§ Data extract:
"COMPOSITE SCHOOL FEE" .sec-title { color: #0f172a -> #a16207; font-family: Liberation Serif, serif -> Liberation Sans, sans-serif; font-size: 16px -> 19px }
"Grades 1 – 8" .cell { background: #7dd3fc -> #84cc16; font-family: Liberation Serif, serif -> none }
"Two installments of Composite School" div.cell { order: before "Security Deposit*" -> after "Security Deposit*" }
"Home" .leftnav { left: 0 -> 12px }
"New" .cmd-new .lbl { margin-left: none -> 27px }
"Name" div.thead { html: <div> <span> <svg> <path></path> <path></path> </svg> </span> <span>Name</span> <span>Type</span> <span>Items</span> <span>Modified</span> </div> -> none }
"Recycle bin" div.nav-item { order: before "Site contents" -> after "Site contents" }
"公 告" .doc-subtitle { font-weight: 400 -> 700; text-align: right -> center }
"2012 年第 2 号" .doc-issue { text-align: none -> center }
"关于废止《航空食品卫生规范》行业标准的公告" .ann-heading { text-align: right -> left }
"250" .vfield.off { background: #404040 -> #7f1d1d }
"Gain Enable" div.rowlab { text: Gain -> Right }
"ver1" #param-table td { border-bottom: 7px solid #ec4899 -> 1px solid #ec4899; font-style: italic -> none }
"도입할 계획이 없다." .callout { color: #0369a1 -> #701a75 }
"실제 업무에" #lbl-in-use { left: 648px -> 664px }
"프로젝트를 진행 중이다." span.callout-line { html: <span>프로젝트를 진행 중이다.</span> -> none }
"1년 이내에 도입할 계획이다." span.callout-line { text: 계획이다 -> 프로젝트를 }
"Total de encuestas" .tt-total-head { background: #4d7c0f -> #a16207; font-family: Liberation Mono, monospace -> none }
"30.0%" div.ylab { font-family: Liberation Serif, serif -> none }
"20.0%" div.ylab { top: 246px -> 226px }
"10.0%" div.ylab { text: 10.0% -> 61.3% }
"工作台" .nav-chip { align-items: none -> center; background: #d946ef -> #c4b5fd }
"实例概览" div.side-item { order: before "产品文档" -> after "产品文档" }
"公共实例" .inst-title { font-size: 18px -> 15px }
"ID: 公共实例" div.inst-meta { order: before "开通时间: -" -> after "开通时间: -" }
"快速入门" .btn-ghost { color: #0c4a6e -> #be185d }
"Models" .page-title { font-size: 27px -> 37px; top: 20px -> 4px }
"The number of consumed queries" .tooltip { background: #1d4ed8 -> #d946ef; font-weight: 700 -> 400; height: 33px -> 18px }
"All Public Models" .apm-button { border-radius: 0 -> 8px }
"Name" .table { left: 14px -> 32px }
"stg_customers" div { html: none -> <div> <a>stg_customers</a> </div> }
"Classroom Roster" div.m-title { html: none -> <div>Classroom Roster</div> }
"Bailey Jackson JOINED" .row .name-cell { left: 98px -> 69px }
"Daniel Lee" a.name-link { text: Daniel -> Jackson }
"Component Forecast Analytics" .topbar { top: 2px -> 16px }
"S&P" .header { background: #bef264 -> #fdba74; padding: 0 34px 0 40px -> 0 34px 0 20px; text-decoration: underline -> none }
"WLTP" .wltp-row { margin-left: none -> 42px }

§ Task to carry out:
Only the lines from the first line of the records through the line with "none -> 27px" should be reproduced, exactly and with nothing added.

§ Response to this exercise:
"COMPOSITE SCHOOL FEE" .sec-title { color: #0f172a -> #a16207; font-family: Liberation Serif, serif -> Liberation Sans, sans-serif; font-size: 16px -> 19px }
"Grades 1 – 8" .cell { background: #7dd3fc -> #84cc16; font-family: Liberation Serif, serif -> none }
"Two installments of Composite School" div.cell { order: before "Security Deposit*" -> after "Security Deposit*" }
"Home" .leftnav { left: 0 -> 12px }
"New" .cmd-new .lbl { margin-left: none -> 27px }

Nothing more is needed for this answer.